None of that, however, can explain the reports of disappearances amongst the citizens of Wood City. Entire families were said to have simply vanished. Many have argued that these disappearances were for perfectly sound reasons. There was, after all, little reason for anyone to stay in the town once it became clear that the lumber mill would never actually be constructed. But because of its strange history, over the years the story of Wood City has taken on a legendary aspect, similar to the mysteries of the disappearances of the Virginia colonists from Roanoke Island or the abandoned “ghost ship” the Mary Celeste.
Whatever the truth of the situation, within a few years of Breen’s death Wood City was nothing more than a memory. Ruins of the old town still exist, and over the decades there have been many reports from hikers and travelers through the area of having been overcome by strange, foreboding feelings.
That last part had caused Dani to shiver. Even now she could feel the uninviting aura of the place, the sense of grimness that permeated it like an old, bad memory, which could not be explained simply by way of its desolate location. It was something else, an aura that hung over the site like a cloud. And it had clung to her.

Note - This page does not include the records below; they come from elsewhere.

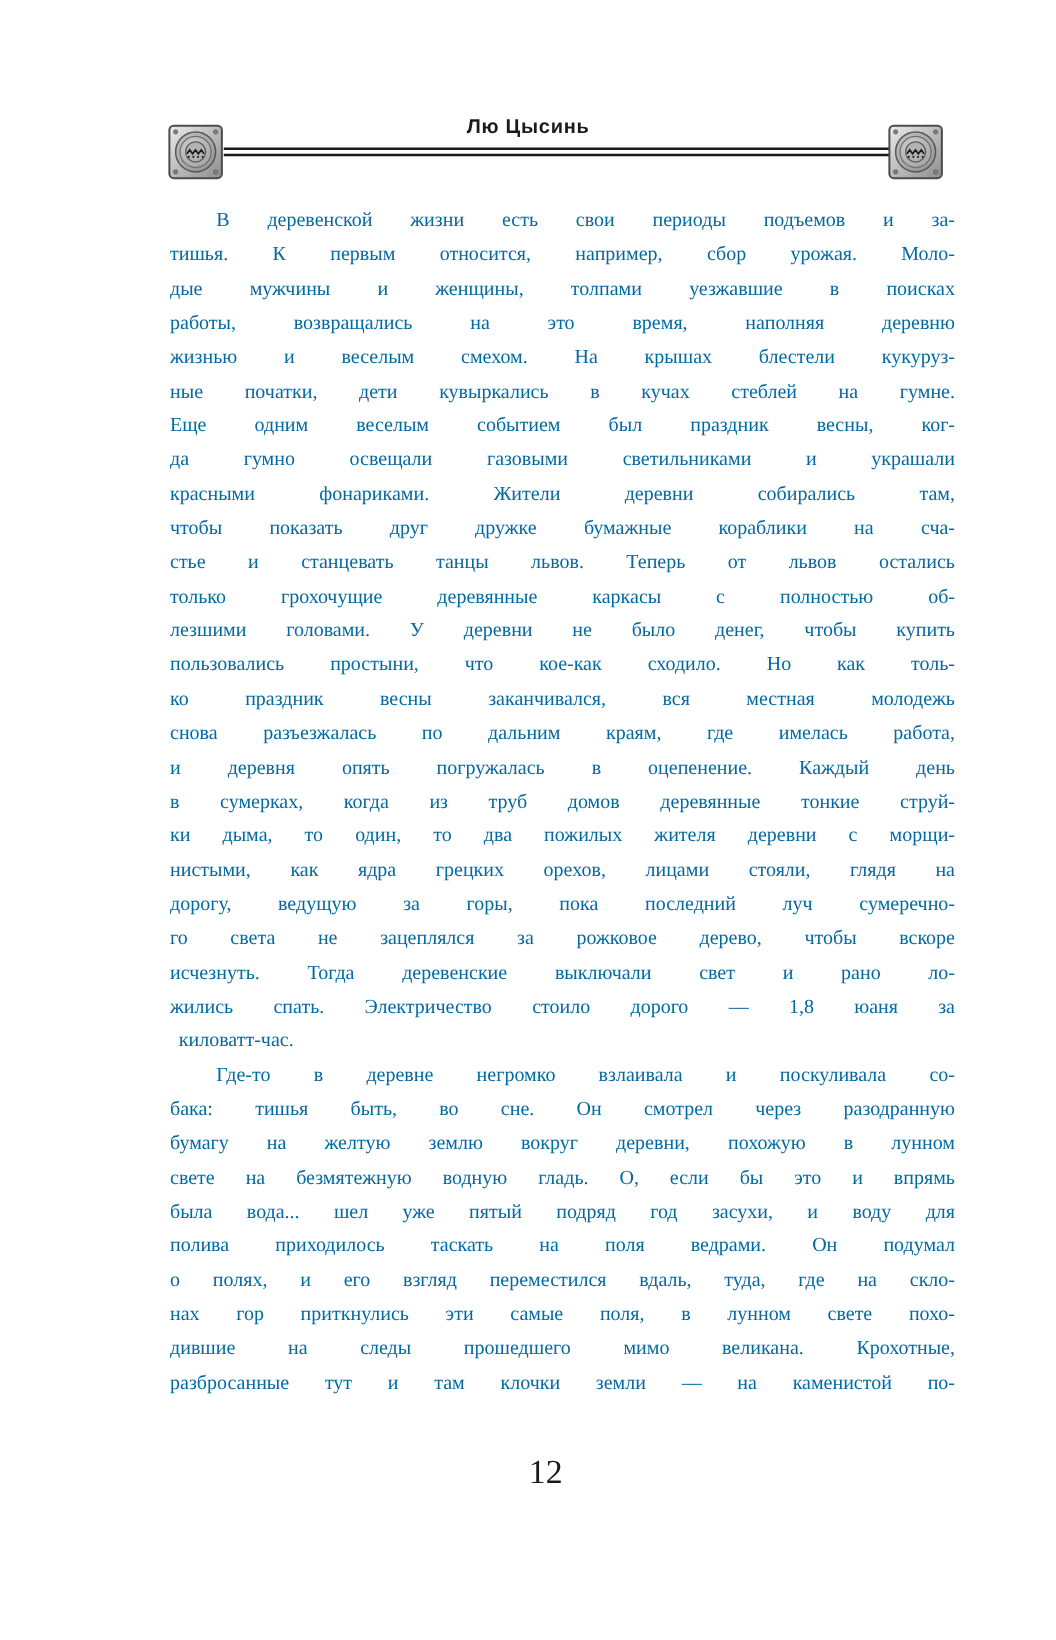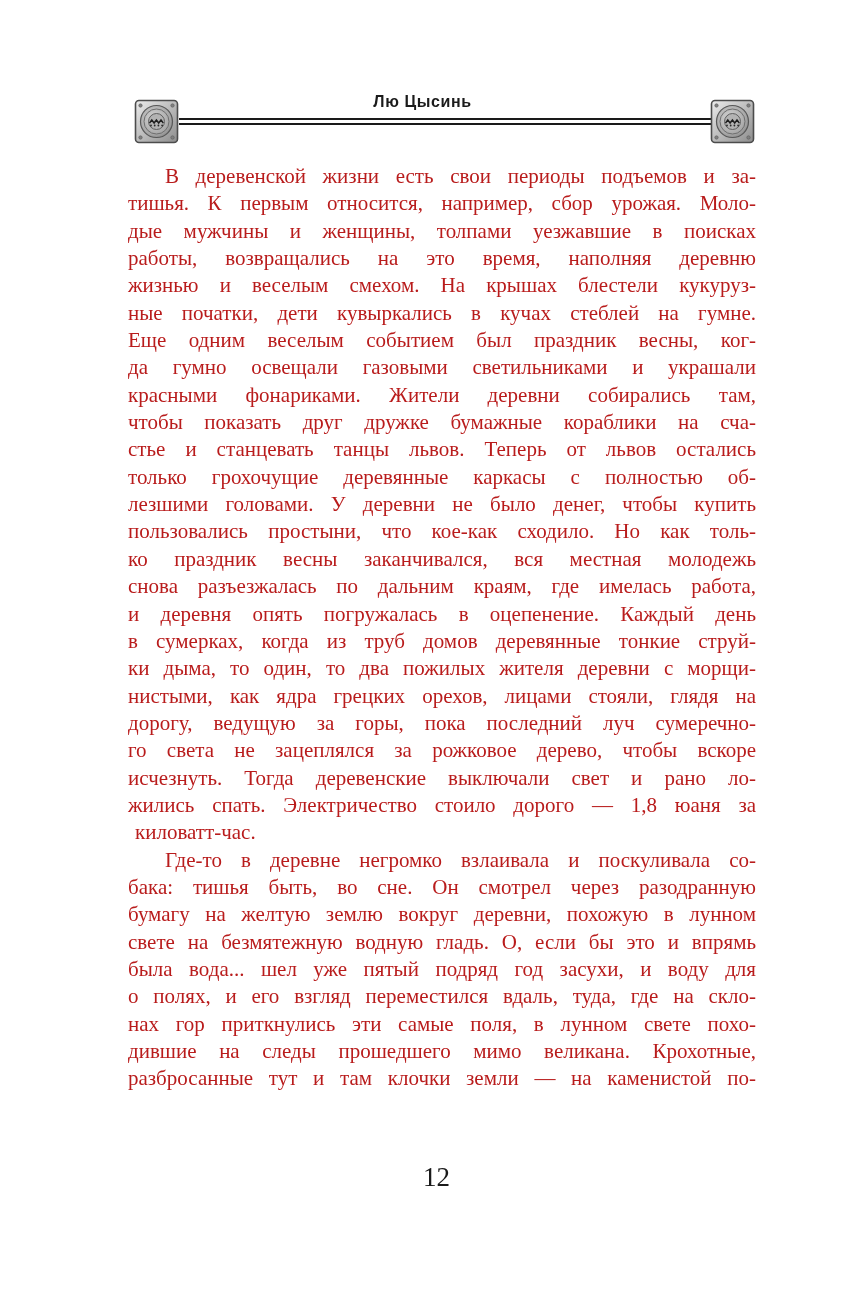--- a/index.html
+++ b/index.html
@@ -44,26 +44,26 @@
     top: 99px;
     width: 46px;
     height: 46px;
   }
   .ornament.left  { left: 134px; }
   .ornament.right { left: 710px; }
 
   
   .page-text {
     position: absolute;
-    left: 128px;
+    left: 136px;
     top: 163px;
     width: 628px;
-    font-size: 21px;
+    font-size: 16px;
     line-height: 27.35px;
-    color: #b91c1c;
+    color: #0369a1;
   }
   .paragraph { margin: 0; }
   .text-line {
     text-align: justify;
     text-align-last: justify;
     white-space: normal;
   }
   .text-line.indent { padding-left: 37px; }
   .text-line.no-justify { text-align-last: left; margin-left: 7px; }
 
@@ -173,20 +173,21 @@
       <div class="text-line">исчезнуть. Тогда деревенские выключали свет и рано ло-</div>
       <div class="text-line">жились спать. Электричество стоило дорого — 1,8 юаня за</div>
       <div class="text-line no-justify">киловатт-час.</div>
     </div>
     <div class="paragraph">
       <div class="text-line indent">Где-то в деревне негромко взлаивала и поскуливала со-</div>
       <div class="text-line">бака: тишья быть, во сне. Он смотрел через разодранную</div>
       <div class="text-line">бумагу на желтую землю вокруг деревни, похожую в лунном</div>
       <div class="text-line">свете на безмятежную водную гладь. О, если бы это и впрямь</div>
       <div class="text-line">была вода... шел уже пятый подряд год засухи, и воду для</div>
+      <div class="text-line">полива приходилось таскать на поля ведрами. Он подумал</div>
       <div class="text-line">о полях, и его взгляд переместился вдаль, туда, где на скло-</div>
       <div class="text-line">нах гор приткнулись эти самые поля, в лунном свете похо-</div>
       <div class="text-line">дившие на следы прошедшего мимо великана. Крохотные,</div>
       <div class="text-line">разбросанные тут и там клочки земли — на каменистой по-</div>
     </div>
   </div>
 
 <div class="page-number">12</div>
 
 </body></html>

She had felt that sense of abandon, the sudden conviction that nothing else mattered except satisfying her basest urges, right before she had jumped on Jack Hayden in his truck and rode him like a mechanical bull. It was still lingering within her when they continued to make love at the motel. It did not abate until hours later, after she had actually considered picking up another man in the bar and taking him back to her room. When the feeling had finally gone away, she had reacted not so much with a feeling of guilt, but of shock. It was not like her to be a sexual predator, or even sexually aggressive, and hard as she had tried, Dani could not explain away the feeling of being driven by some outside force to act in a way that was not natural for her as either the acknowledgement of her newfound unmarried freedom or as some kind of oncoming middle-aged itch (and actuarial statistics aside, she did not think of herself as entering middle-age). It was literally like she had just awakened from a dark dream, one that was pleasurable, certainly, but one that was also disturbing.